Le Terrien s’efforça de demeurer sur le qui-vive mais la fatigue eut raison de lui. Ses paupières se fermèrent.

Du temps passa. Reith fut réveillé par un coup de coude d’Anacho ; il tressaillit et se dressa sur son séant, pas très fier de lui.

— Ne fais pas de bruit, fit l’Homme-Dirdir dans un imperceptible soupir. Regarde par là.

Reith sonda l’obscurité. Il y eut un grincement, un mouvement dans l’ombre, une forme noire. Soudain, la lumière jaillit. Traz, le regard flamboyant, était ramassé sur lui-même, les bras cachés par son corps.

Les deux hommes debout devant le lit d’Anacho se tournèrent face à la lampe, l’air médusé. L’un d’eux était Issam le Thang. Son acolyte, dont les mains énormes étaient prêtes à se refermer sur le cou d’Anacho qui aurait normalement dû être couché, n’était autre que le domestique musclé. Un étrange hoquet d’excitation s’échappa de ses lèvres et il traversa la pièce d’une démarche sautillante, les poings serrés. Traz fit parler sa catapulte. Frappé en pleine face, l’homme s’écroula sans proférer un son, passant dans l’autre monde, sans appréhension ni regret. Issam se rua vers une ouverture pratiquée dans le mur, mais Reith se jeta sur lui et le renversa bien qu’il se débattît. En dépit de sa minceur et de ses affectations de préciosité, l’hôtelier avait la force et l’agilité du serpent. Le Terrien lui fit une clé au bras et, d’une secousse, l’obligea à se relever. Issam poussa un glapissement de douleur. Anacho lui passa prestement une corde autour du cou et se prépara à serrer le nœud coulant. Reith fit une grimace mais s’abstint d’intervenir. C’était la justice de Maust, et il était juste que ce soit ici, face à la lampe éblouissante, qu’Issam soit exécuté.

— Non ! s’exclama ce dernier avec véhémence. Je ne suis qu’un malheureux Thang ! Ne me tuez pas ! Je vous aiderai, je le jure ! Je vous aiderai à fuir !

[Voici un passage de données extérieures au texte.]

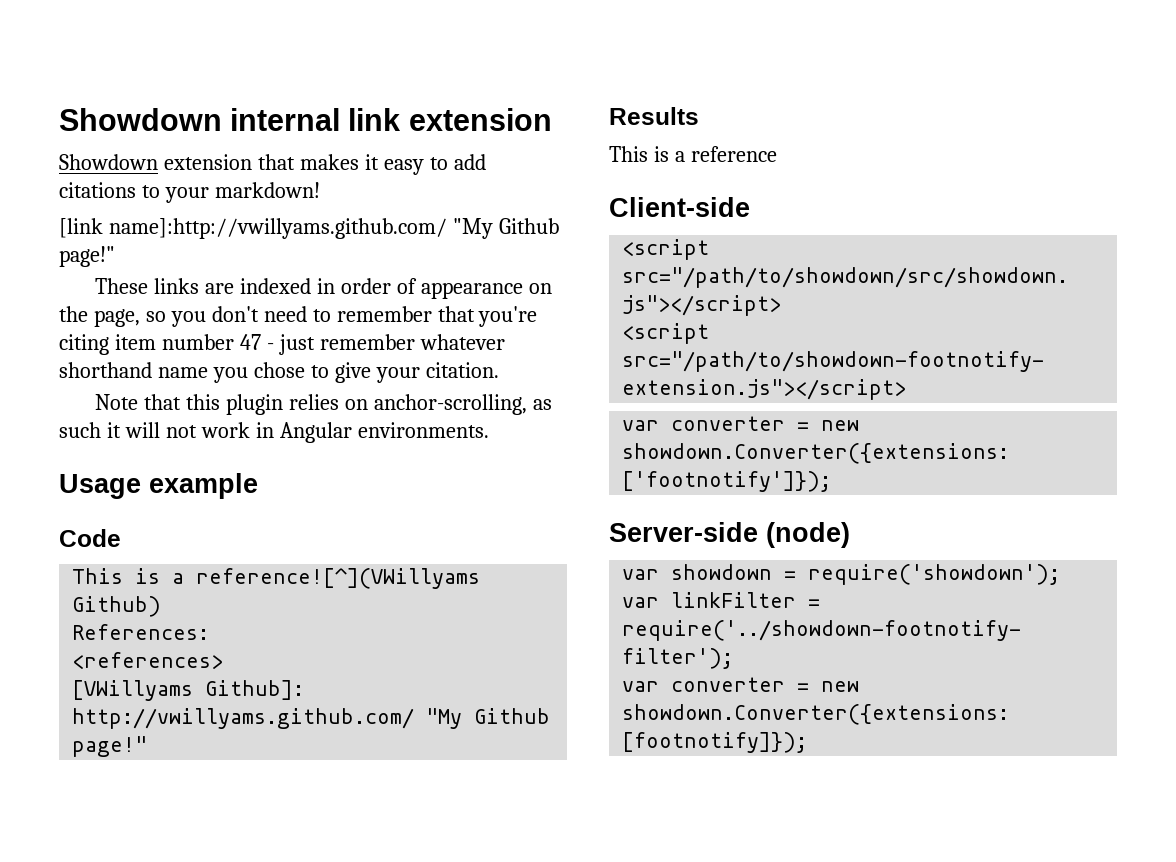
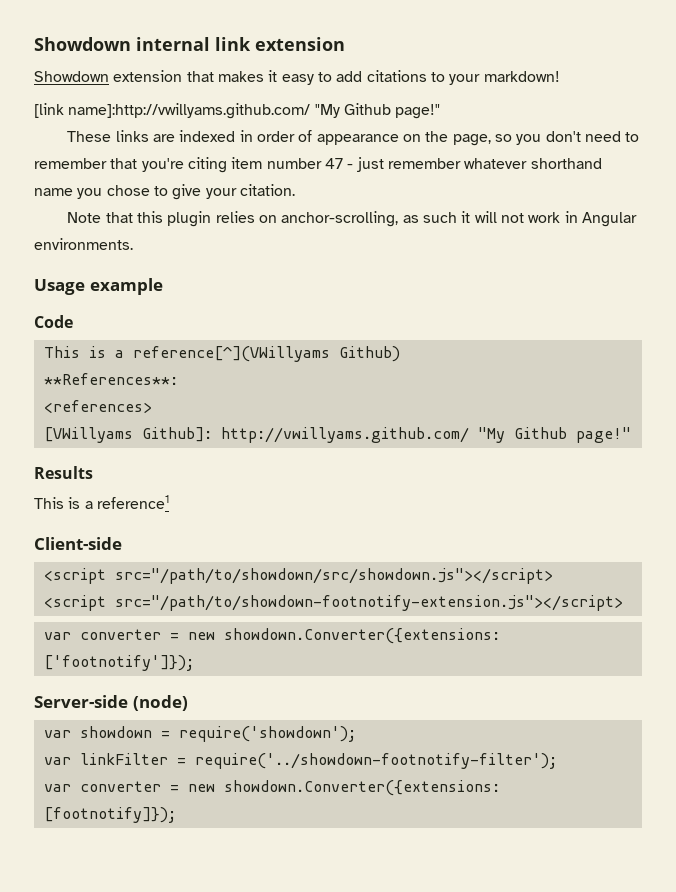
[196,568,481,589] reference![^](VWillyams -> [132,346,330,362] reference[^](VWillyams
[72,624,210,640] References: -> [43,373,178,385] **References**:
[690,146,777,162] reference -> [96,495,169,509] reference1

— Attends, Anacho, fit Reith. (Et, s’adressant à l’aubergiste :) Que veux-tu dire ? Pourquoi proposes-tu de nous aider à fuir ? Sommes-nous en danger ?

— Mais bien sûr ! Cela te surprend ?

— Explique-nous de quel danger il s’agit.

Profitant de ce répit, Issam se redressa et, d’un coup d’épaule indigné, repoussa Anacho.

— C’est un renseignement précieux. Combien l’achètes-tu ?

Reith fit signe à Anacho.

— Vas-y.

Issam exhala une plainte à fendre le cœur.

— Non, non ! Je vous échange ma vie contre les trois vôtres. Est-ce suffisant ?

— Si c’est la vérité…

— C’est la vérité ! Mais détachez cette corde !

— Pas avant que nous sachions à quoi nous en tenir sur les conditions du marché.

Issam scruta les trois visages qui l’entouraient. Il n’y trouva rien d’encourageant.

— Eh bien, voilà… J’ai eu connaissance d’un mot d’ordre secret. Les Dirdir sont dans une rage folle. Des inconnus ont anéanti un nombre incroyable de chasseurs et ont fait main basse sur leur butin, qui ne s’élève pas à moins de deux cent mille sequins. Des agents spéciaux sont sur la brèche, ici et ailleurs. Quiconque fournira des informations recevra une bonne récompense. Si vous êtes les personnes en question, comme je le soupçonne, vous ne quitterez Maust qu’avec des colliers à clous. À moins que je ne vous aide.

— Comment cela ? demanda Reith avec circonspection.

— Oui, je peux vous sauver et je le ferai. Mais donnant donnant !

Reith adressa un signe de menton à Anacho, qui tira sur la corde d’un coup sec. Issam, les yeux exorbités, agrippa le nœud coulant. Quand il l’eut un peu desserré, il lâcha d’une voix rauque :

— Ma vie contre les vôtres, ce sont les termes du marché.

— Alors, cesse de parler de « donnant donnant ». Inutile d’ajouter que tu serais bien mal avisé d’essayer de nous jouer des tours à ta façon.

— Jamais ! Jamais ! croassa l’aubergiste. Si vous vivez, je vivrai. Si vous mourez, je mourrai ! Il faut partir tout de suite. Demain matin, il sera trop tard.

— Tout de suite ? À pied ?

— Pas forcément. Préparez-vous. Y a-t-il vraiment des sequins dans ces sacs et ces ballots ?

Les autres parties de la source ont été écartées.